The “blog” section of their website, these days, seems to be entirely devoted to putting out fires or producing “statements” on incidents that have implicated a Three Percenter or the ideology (for example, a thwarted bomb plot targeting a bank in Oklahoma City in 2017). After the deadly Unite the Right rally in 2017, Three Percenter National issued a “stand down order” to members of the movement who had acted as de facto security to the neo-Nazis and white supremacists who’d rioted in the streets of Charlottesville.
And compared to others in the movement, Hill’s public commentary has tended to trend more moderate and optics-conscious. While Vanderboegh’s writings advocating for violence have galvanized Three Percent leaders, and even inspired real-world violence, Hill has tried to distance himself from the movement’s ideological godfather, who died in 2016. During an uptick of armed protests and threats from Three Percenters in 2015 targeting Muslims and lawmakers, Hill told Associated Press that he didn’t share Vanderboegh’s “extreme ideology.”

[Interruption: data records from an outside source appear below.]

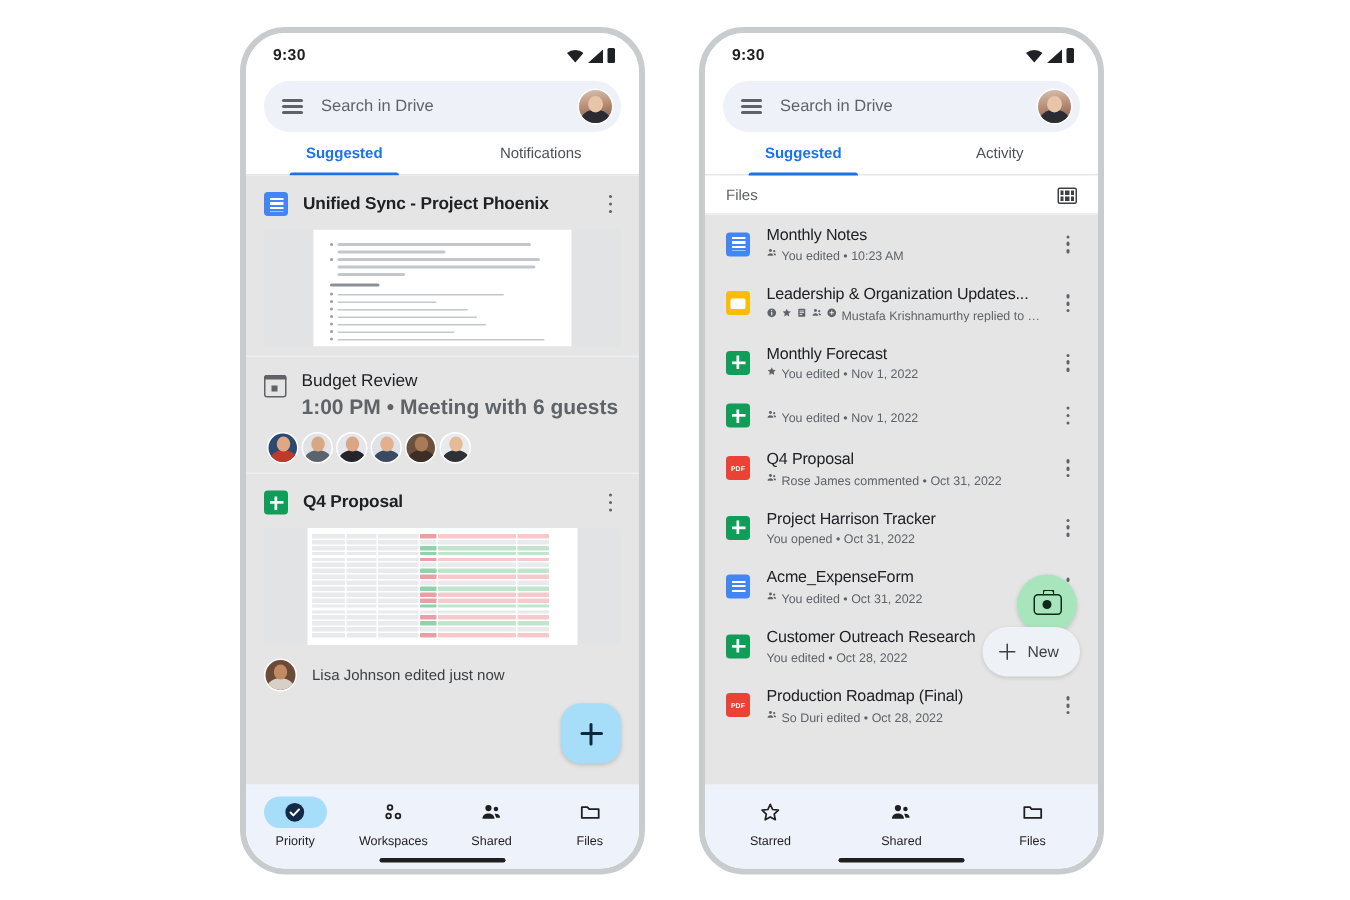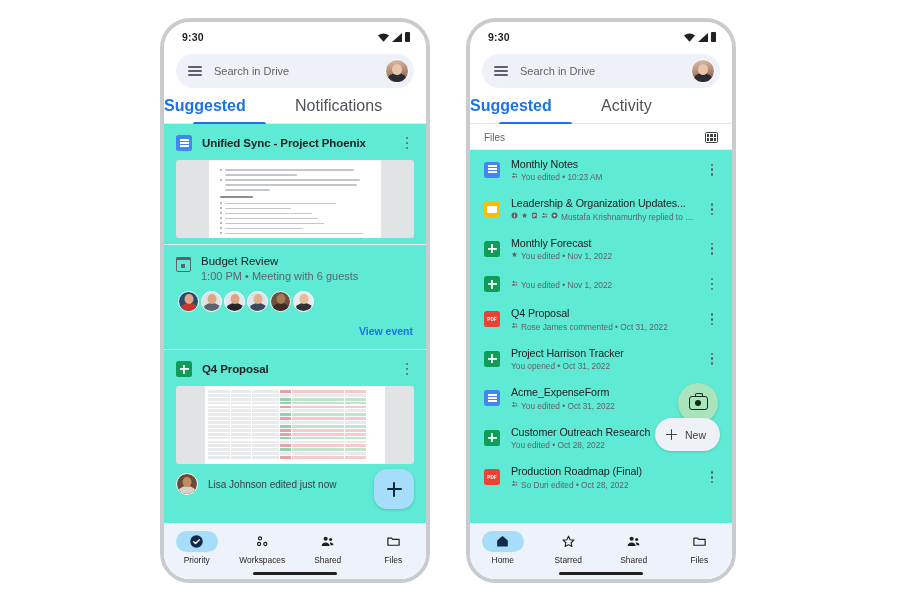--- a/index.html
+++ b/index.html
@@ -69,7 +69,7 @@
   
   .tabs { display: flex; margin-top: 9px; border-bottom: 1px solid #e6e7e9; }
   .tab {
-    flex: 1; text-align: left; font-size: 16px;
+    flex: 1; text-align: center; font-size: 10px;
     padding-bottom: 8px; color: #4e5256; position: relative;
   }
   .tab.active { color: #1a73e8; font-weight: bold; }

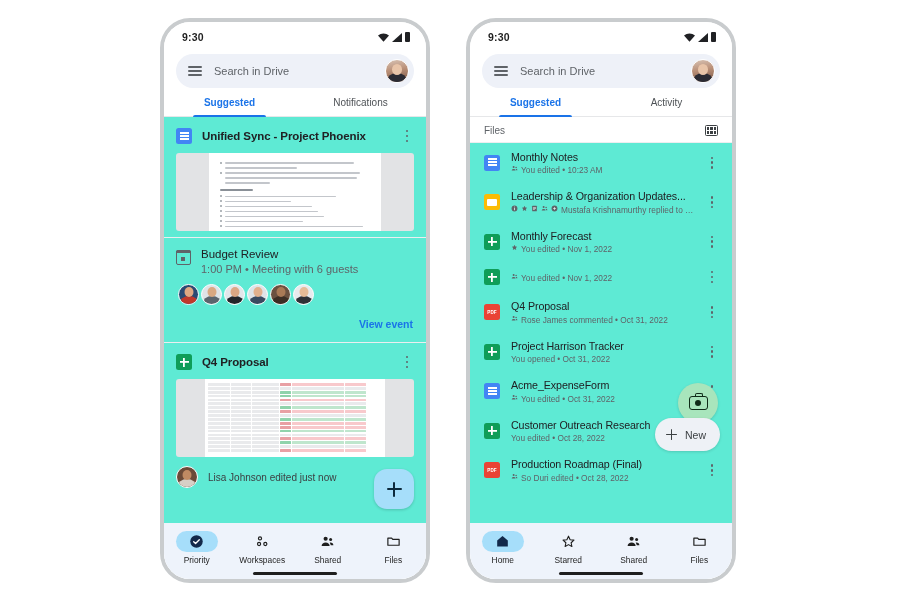--- a/index.html
+++ b/index.html
@@ -78,7 +78,7 @@
     height: 2.5px; background: #1a73e8; border-radius: 2px 2px 0 0;
   }
 
-  .body { flex: 1; overflow: hidden; position: relative; background:#5eead4; }
+  .body { flex: 1; overflow: hidden; position: relative; background:#e5e5e5; }
 
   
   .card { border-bottom: 1px solid #eceef0; padding-bottom: 6px; }

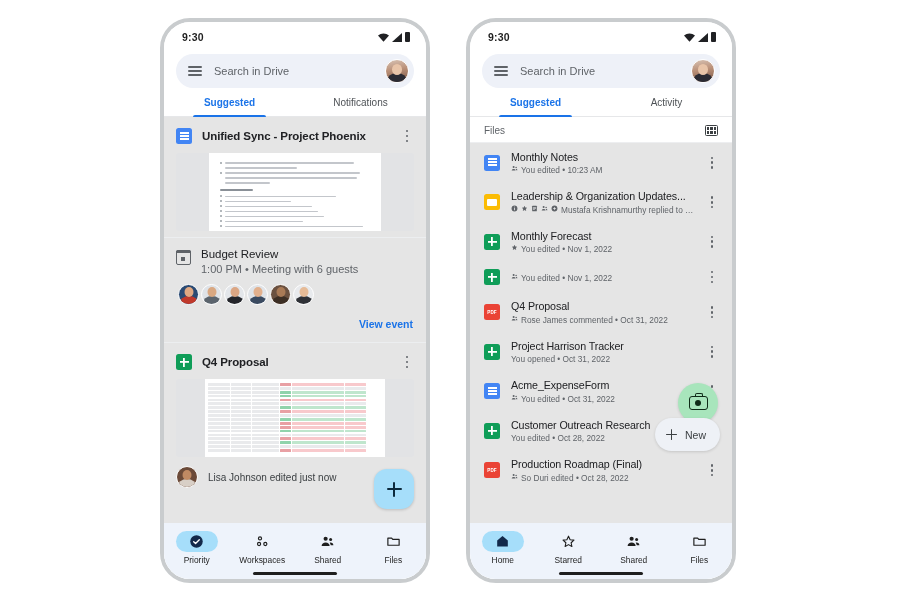--- a/index.html
+++ b/index.html
@@ -114,7 +114,7 @@
                     background:#5f6368; border-radius:2px 2px 0 0; }
   .cal-ic::after { content:""; position:absolute; left:4px; top:6px; width:4px; height:4px; background:#5f6368; }
   .event-title { font-size: 11.5px; color: #202124; margin-bottom: 3px; }
-  .event-sub { font-size: 11px; color: #5f6368; }
+  .event-sub { font-size: 14px; color: #5f6368; font-weight: bold; }
 
   .avatars { display: flex; padding: 9px 12px 0 14px; gap: 2px; }
   .av { width: 21px; height: 21px; border-radius: 50%; position: relative; overflow: hidden;

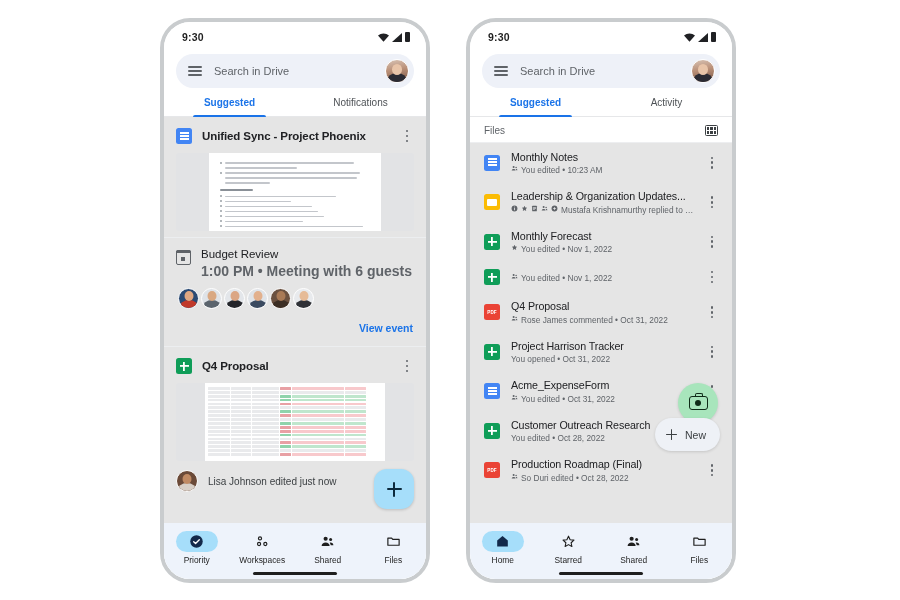--- a/index.html
+++ b/index.html
@@ -355,9 +355,6 @@
                 <span class="head" style="background:#e6bb97"></span>
               </div>
           </div>
-          <div class="view-event">
-            <span>View event</span>
-          </div>
         </div>
 
         <div class="card" style="border-bottom:none">

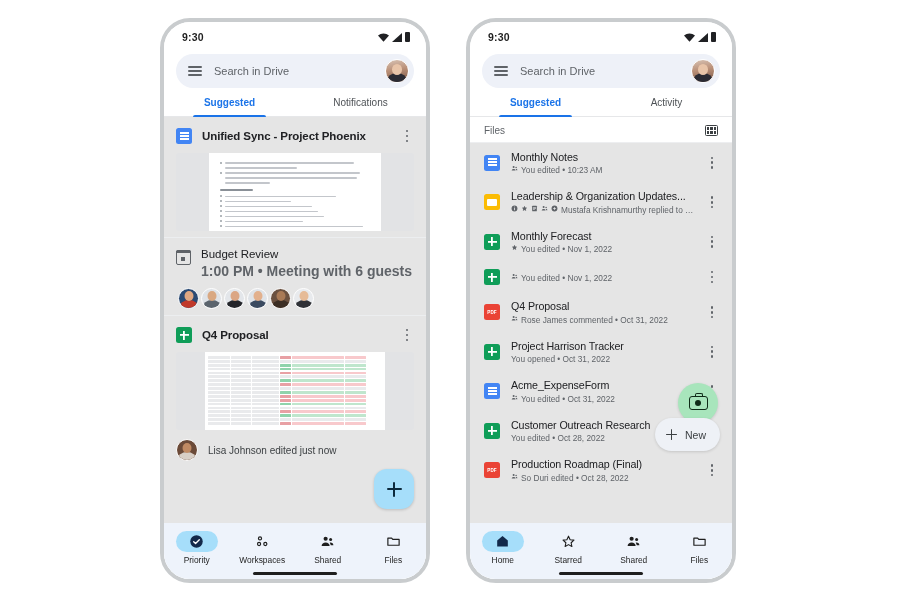--- a/index.html
+++ b/index.html
@@ -819,14 +819,6 @@
       <div class="bottomnav">
         <div class="nav-items">
           <div class="nav-item">
-            <div class="nav-pill on">
-              <svg class="nicon" viewBox="0 0 24 24">
-                  <path d="M12 3 3.5 10.2V20h17v-9.8z" fill="#13294a"></path>
-                </svg>
-            </div>
-            <div class="nav-label">Home</div>
-          </div>
-          <div class="nav-item">
             <div class="nav-pill">
               <svg class="nicon" viewBox="0 0 24 24">
                   <path d="M12 3.5l2.6 5.6 6.1.7-4.5 4.2 1.2 6-5.4-3-5.4 3 1.2-6L3.3 9.8l6.1-.7z" fill="none" stroke="#1f1f1f" stroke-width="1.8" stroke-linejoin="round"></path>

And yet, in his interview with Ammoland a year later, Hill said the reason he started his group was because he “really liked the ideas behind the 3%”—which are, definitively, anti-government. (A representative from their now-defunct group told VICE News that Hill left a while ago, and declined to comment further.)
Since the Capitol riots, which left five dead and hundreds injured, the militia movement has been under close scrutiny from lawmakers, prosecutors, and the press. Ten members of the Oath Keepers, another large militia network that began during Obama’s first term, have been arrested and charged (nine of those defendants are facing conspiracy charges). At least five more individuals arrested in connection to the Capitol violence have ties to the Three Percenters.
“We must dissolve this organization effective immediately,” they wrote in their statement. “It appears that other “Three Percenter” groups no longer hold the values and morals that we have held in our organization for so long.”
VICE News attempted to reach leadership with the now-defunct Three Percenter National group, and either received no comment or no response.